Collected data entries
*** Block opens ***

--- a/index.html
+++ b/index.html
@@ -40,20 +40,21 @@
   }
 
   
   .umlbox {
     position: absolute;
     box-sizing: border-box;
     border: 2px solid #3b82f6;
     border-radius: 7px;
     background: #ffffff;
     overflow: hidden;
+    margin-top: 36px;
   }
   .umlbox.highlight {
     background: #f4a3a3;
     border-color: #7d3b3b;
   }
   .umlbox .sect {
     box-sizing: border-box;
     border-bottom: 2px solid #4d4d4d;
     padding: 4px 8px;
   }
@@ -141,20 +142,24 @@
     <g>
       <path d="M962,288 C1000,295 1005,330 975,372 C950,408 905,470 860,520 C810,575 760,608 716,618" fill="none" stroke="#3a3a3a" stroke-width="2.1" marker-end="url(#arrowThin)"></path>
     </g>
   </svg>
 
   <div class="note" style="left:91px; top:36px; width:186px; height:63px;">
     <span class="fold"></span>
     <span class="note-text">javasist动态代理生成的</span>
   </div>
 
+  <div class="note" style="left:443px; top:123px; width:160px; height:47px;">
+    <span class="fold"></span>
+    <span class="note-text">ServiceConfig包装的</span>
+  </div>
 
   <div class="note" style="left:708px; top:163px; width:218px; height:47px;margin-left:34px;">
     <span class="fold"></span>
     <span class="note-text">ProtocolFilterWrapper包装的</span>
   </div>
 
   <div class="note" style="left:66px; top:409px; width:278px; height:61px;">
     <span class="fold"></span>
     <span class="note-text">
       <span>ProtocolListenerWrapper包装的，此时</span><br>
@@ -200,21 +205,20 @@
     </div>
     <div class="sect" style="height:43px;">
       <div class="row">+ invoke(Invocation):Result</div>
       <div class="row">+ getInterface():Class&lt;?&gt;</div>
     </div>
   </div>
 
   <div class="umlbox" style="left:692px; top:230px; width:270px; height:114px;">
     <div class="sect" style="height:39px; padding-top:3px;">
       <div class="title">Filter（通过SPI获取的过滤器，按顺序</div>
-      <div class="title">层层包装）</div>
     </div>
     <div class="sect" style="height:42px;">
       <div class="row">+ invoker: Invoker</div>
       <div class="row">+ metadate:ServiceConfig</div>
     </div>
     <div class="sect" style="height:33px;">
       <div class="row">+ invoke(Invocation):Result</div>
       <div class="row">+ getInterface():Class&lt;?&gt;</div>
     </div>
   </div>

*** Block closes ***
*** Block opens ***

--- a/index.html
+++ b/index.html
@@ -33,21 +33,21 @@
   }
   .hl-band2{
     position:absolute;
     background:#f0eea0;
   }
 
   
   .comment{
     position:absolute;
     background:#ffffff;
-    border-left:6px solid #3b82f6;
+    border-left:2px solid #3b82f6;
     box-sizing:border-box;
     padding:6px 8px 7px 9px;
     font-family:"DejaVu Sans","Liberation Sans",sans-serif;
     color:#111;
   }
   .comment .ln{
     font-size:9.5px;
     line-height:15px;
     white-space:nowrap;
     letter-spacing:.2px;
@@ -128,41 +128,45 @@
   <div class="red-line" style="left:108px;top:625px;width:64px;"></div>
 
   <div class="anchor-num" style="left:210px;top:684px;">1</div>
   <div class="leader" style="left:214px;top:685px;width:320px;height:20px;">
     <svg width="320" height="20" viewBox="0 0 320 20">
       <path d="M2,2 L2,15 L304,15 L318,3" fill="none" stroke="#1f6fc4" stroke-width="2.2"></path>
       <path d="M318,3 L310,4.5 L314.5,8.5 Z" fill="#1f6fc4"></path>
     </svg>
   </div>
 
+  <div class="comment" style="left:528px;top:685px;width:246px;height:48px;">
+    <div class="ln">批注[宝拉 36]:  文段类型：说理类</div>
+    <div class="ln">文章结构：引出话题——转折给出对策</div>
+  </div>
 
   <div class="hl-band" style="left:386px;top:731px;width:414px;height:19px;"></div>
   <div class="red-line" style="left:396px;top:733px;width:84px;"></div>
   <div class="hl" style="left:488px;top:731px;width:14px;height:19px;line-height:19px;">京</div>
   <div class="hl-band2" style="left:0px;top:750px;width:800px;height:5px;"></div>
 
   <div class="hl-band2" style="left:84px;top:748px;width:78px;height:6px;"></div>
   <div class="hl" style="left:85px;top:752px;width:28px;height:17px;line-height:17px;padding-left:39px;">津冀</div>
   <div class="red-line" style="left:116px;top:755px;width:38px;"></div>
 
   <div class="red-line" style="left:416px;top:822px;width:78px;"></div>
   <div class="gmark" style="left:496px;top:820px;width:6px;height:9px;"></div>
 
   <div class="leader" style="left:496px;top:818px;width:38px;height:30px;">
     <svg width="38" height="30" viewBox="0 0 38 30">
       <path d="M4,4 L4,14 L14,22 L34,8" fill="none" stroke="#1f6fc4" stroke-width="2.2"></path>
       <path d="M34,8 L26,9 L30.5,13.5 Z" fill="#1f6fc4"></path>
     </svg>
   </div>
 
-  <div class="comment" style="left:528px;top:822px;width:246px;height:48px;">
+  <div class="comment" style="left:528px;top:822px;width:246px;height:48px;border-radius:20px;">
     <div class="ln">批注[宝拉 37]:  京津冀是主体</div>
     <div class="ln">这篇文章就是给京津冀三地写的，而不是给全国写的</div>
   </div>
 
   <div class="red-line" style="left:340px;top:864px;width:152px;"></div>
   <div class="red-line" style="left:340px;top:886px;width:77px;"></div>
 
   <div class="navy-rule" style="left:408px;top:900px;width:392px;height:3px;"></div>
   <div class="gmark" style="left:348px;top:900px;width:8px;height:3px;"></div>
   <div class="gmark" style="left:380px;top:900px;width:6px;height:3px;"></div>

*** Block closes ***
*** Block opens ***

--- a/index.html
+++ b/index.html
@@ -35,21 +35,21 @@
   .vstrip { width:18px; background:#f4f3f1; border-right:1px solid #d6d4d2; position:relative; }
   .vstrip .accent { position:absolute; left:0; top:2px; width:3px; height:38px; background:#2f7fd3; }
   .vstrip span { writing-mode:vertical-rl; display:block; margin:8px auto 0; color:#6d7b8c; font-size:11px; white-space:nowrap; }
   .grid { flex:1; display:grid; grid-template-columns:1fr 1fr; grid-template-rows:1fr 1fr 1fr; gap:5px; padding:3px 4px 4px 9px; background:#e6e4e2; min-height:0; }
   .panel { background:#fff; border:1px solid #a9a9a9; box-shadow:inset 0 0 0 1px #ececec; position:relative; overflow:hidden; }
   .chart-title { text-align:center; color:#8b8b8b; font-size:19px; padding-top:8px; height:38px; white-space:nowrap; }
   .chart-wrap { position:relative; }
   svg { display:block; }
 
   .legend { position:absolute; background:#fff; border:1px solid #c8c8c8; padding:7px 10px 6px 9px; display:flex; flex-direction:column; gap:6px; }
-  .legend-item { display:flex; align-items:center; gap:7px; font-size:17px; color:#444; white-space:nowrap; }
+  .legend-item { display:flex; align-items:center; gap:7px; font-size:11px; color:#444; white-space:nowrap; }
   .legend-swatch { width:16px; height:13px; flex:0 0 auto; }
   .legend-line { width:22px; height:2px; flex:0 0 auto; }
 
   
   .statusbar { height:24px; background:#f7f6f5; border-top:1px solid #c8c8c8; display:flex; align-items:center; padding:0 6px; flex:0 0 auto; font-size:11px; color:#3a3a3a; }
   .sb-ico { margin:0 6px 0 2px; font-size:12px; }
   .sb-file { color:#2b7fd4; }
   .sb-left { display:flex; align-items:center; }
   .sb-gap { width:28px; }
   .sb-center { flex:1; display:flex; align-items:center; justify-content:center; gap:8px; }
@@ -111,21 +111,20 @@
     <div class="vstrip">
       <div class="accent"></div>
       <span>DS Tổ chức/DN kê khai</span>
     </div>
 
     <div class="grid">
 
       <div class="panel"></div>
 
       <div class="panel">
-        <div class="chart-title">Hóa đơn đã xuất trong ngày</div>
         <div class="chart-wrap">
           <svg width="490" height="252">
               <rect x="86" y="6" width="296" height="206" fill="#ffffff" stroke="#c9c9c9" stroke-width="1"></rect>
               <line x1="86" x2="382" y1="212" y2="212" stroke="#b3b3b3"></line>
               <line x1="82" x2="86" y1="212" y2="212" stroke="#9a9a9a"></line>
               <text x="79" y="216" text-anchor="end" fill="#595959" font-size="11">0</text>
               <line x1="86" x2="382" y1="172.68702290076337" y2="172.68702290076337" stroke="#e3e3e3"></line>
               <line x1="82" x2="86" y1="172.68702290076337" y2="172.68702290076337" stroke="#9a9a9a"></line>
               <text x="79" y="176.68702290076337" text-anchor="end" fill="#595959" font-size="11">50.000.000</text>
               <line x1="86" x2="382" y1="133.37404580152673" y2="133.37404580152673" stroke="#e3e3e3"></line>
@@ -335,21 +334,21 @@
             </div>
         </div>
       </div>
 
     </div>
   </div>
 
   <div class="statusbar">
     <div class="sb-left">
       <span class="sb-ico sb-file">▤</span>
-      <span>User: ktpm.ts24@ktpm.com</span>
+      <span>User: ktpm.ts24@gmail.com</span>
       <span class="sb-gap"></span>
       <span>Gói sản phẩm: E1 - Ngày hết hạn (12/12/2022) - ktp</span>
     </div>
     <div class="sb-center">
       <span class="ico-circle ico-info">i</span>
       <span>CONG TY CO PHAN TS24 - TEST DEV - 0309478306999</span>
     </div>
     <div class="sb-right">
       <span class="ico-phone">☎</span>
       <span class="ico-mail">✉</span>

*** Block closes ***

§ WHAT YOU HAVE TO DO
Among the lines above, which contain the word "ffffff"? Copy every one.

§ YOUR RESPONSE
     background: #ffffff;
     background:#ffffff;
               <rect x="86" y="6" width="296" height="206" fill="#ffffff" stroke="#c9c9c9" stroke-width="1"></rect>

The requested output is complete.